Task description:
Copy out the entries that follow, unchanged.
Data to use below:
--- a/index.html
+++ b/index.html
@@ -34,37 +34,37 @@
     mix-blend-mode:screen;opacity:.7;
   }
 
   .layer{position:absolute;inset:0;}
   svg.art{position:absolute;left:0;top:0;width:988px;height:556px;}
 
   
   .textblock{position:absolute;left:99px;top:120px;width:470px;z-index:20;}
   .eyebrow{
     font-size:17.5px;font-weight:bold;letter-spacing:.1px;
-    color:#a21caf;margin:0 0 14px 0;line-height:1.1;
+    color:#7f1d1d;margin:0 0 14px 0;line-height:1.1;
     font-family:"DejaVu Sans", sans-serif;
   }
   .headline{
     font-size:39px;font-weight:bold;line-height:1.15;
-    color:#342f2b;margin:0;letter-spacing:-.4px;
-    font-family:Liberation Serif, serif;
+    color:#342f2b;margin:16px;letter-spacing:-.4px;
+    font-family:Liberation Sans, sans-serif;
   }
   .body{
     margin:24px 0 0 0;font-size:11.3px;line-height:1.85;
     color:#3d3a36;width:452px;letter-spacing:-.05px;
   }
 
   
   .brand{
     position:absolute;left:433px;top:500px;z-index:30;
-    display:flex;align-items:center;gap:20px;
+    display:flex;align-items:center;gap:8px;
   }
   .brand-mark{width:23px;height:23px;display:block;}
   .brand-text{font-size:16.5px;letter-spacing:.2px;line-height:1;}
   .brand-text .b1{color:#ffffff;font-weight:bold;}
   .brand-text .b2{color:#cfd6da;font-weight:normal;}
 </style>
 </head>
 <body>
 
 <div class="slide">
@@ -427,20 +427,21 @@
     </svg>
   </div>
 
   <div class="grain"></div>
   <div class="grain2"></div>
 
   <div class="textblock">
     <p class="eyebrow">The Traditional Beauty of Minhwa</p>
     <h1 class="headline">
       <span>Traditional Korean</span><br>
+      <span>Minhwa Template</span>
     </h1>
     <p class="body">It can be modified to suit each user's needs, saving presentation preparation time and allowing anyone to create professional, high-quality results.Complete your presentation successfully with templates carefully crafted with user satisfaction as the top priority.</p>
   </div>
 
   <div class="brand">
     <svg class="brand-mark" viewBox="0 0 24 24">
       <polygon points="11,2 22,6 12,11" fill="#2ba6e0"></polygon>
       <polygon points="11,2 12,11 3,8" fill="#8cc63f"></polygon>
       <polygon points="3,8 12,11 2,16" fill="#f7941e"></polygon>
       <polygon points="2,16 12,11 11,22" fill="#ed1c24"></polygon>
End of Data to use.
Response for this exercise:
--- a/index.html
+++ b/index.html
@@ -34,37 +34,37 @@
     mix-blend-mode:screen;opacity:.7;
   }
 
   .layer{position:absolute;inset:0;}
   svg.art{position:absolute;left:0;top:0;width:988px;height:556px;}
 
   
   .textblock{position:absolute;left:99px;top:120px;width:470px;z-index:20;}
   .eyebrow{
     font-size:17.5px;font-weight:bold;letter-spacing:.1px;
-    color:#a21caf;margin:0 0 14px 0;line-height:1.1;
+    color:#7f1d1d;margin:0 0 14px 0;line-height:1.1;
     font-family:"DejaVu Sans", sans-serif;
   }
   .headline{
     font-size:39px;font-weight:bold;line-height:1.15;
-    color:#342f2b;margin:0;letter-spacing:-.4px;
-    font-family:Liberation Serif, serif;
+    color:#342f2b;margin:16px;letter-spacing:-.4px;
+    font-family:Liberation Sans, sans-serif;
   }
   .body{
     margin:24px 0 0 0;font-size:11.3px;line-height:1.85;
     color:#3d3a36;width:452px;letter-spacing:-.05px;
   }
 
   
   .brand{
     position:absolute;left:433px;top:500px;z-index:30;
-    display:flex;align-items:center;gap:20px;
+    display:flex;align-items:center;gap:8px;
   }
   .brand-mark{width:23px;height:23px;display:block;}
   .brand-text{font-size:16.5px;letter-spacing:.2px;line-height:1;}
   .brand-text .b1{color:#ffffff;font-weight:bold;}
   .brand-text .b2{color:#cfd6da;font-weight:normal;}
 </style>
 </head>
 <body>
 
 <div class="slide">
@@ -427,20 +427,21 @@
     </svg>
   </div>
 
   <div class="grain"></div>
   <div class="grain2"></div>
 
   <div class="textblock">
     <p class="eyebrow">The Traditional Beauty of Minhwa</p>
     <h1 class="headline">
       <span>Traditional Korean</span><br>
+      <span>Minhwa Template</span>
     </h1>
     <p class="body">It can be modified to suit each user's needs, saving presentation preparation time and allowing anyone to create professional, high-quality results.Complete your presentation successfully with templates carefully crafted with user satisfaction as the top priority.</p>
   </div>
 
   <div class="brand">
     <svg class="brand-mark" viewBox="0 0 24 24">
       <polygon points="11,2 22,6 12,11" fill="#2ba6e0"></polygon>
       <polygon points="11,2 12,11 3,8" fill="#8cc63f"></polygon>
       <polygon points="3,8 12,11 2,16" fill="#f7941e"></polygon>
       <polygon points="2,16 12,11 11,22" fill="#ed1c24"></polygon>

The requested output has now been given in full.